= Beginning of Section =

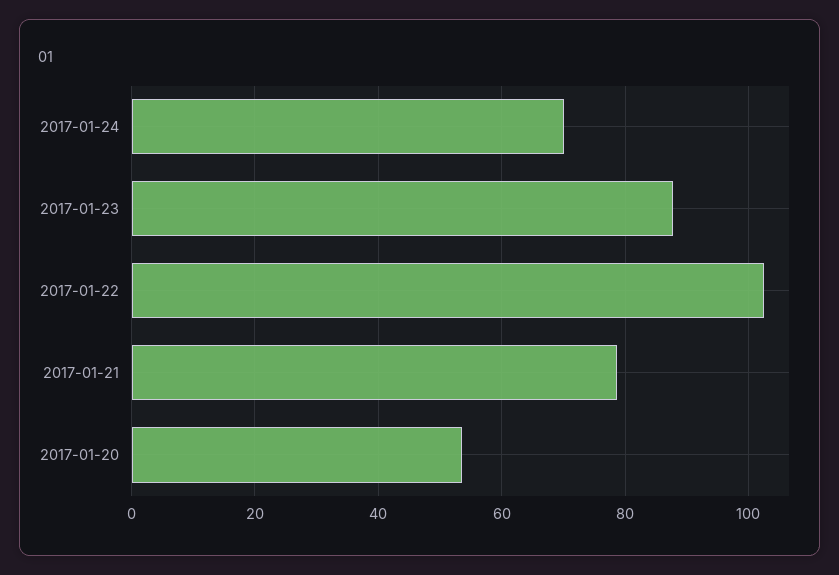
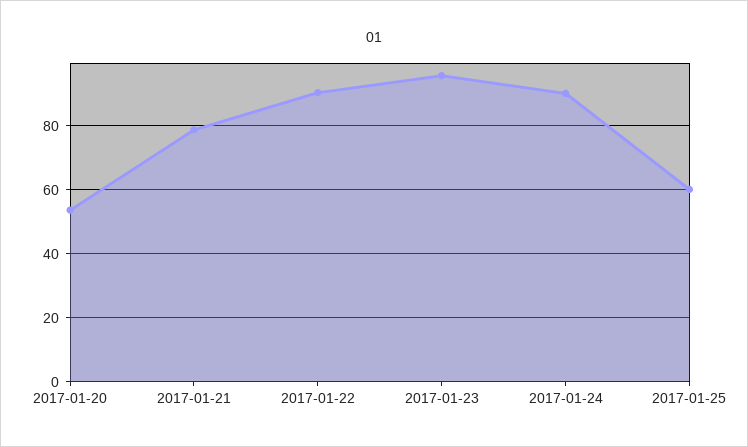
2017-01-24: 70 -> 90
2017-01-23: 88 -> 96
2017-01-22: 102 -> 90
2017-01-25: none -> 60

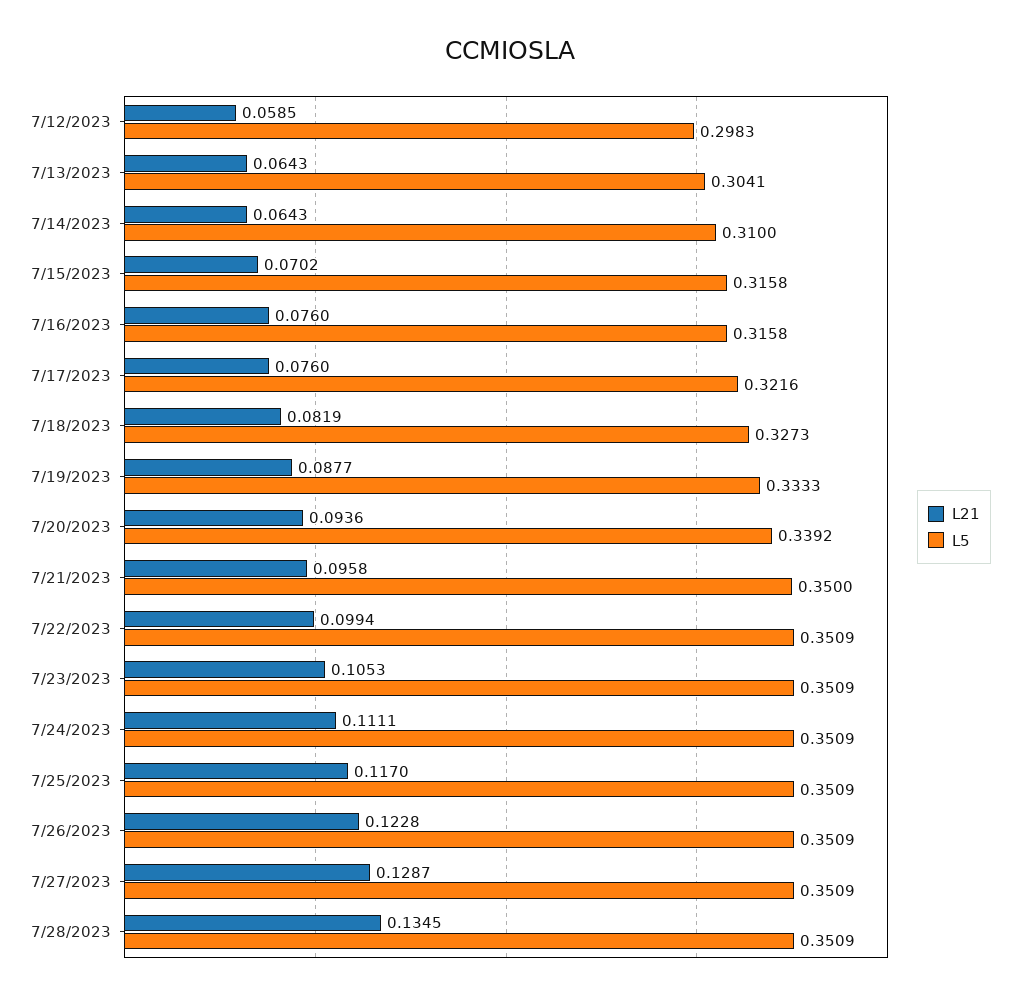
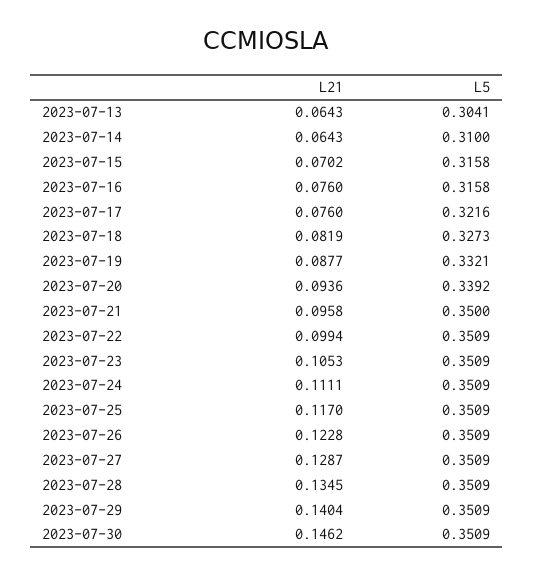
L21, 7/12/2023: 0.0585 -> none
L5, 7/12/2023: 0.2983 -> none
L5, 7/19/2023: 0.3333 -> 0.3321
L21, 2023-07-29: none -> 0.1404
L5, 2023-07-29: none -> 0.3509
L21, 2023-07-30: none -> 0.1462
L5, 2023-07-30: none -> 0.3509

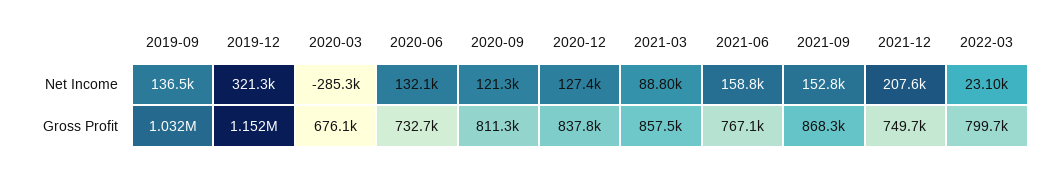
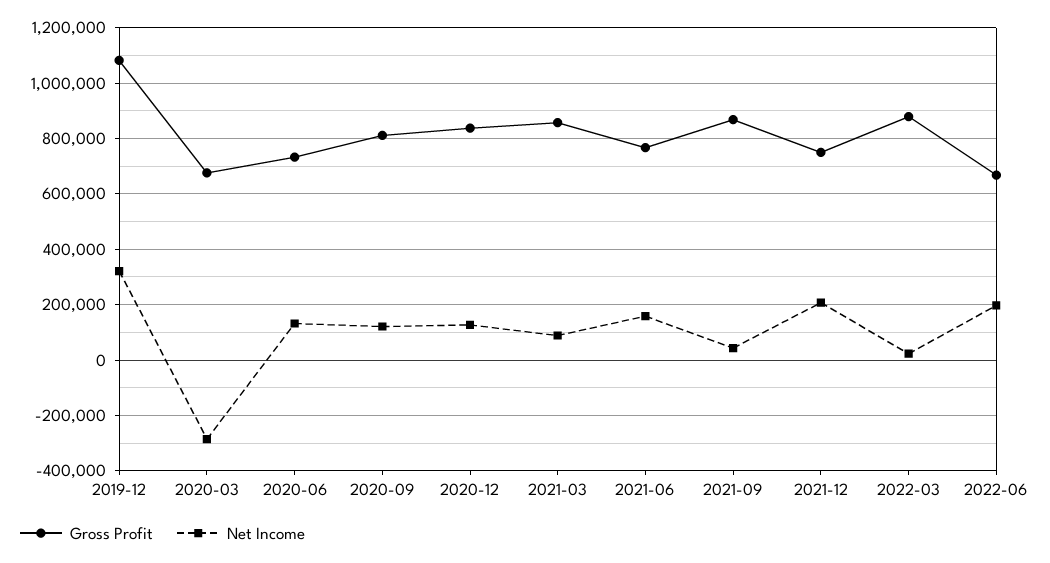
Net Income, 2019-09: 136500 -> none
Net Income, 2021-09: 152800 -> 50000
Gross Profit, 2019-09: 1032000 -> none
Gross Profit, 2019-12: 1152000 -> 1075000
Gross Profit, 2022-03: 799700 -> 875000
Gross Profit, 2022-06: none -> 675000
Net Income, 2022-06: none -> 200000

= End of Section =

Task instructions: All lines with the word "none" should be copied from the material above.

Solution to the exercise:
2017-01-25: none -> 60
L21, 7/12/2023: 0.0585 -> none
L5, 7/12/2023: 0.2983 -> none
L21, 2023-07-29: none -> 0.1404
L5, 2023-07-29: none -> 0.3509
L21, 2023-07-30: none -> 0.1462
L5, 2023-07-30: none -> 0.3509
Net Income, 2019-09: 136500 -> none
Gross Profit, 2019-09: 1032000 -> none
Gross Profit, 2022-06: none -> 675000
Net Income, 2022-06: none -> 200000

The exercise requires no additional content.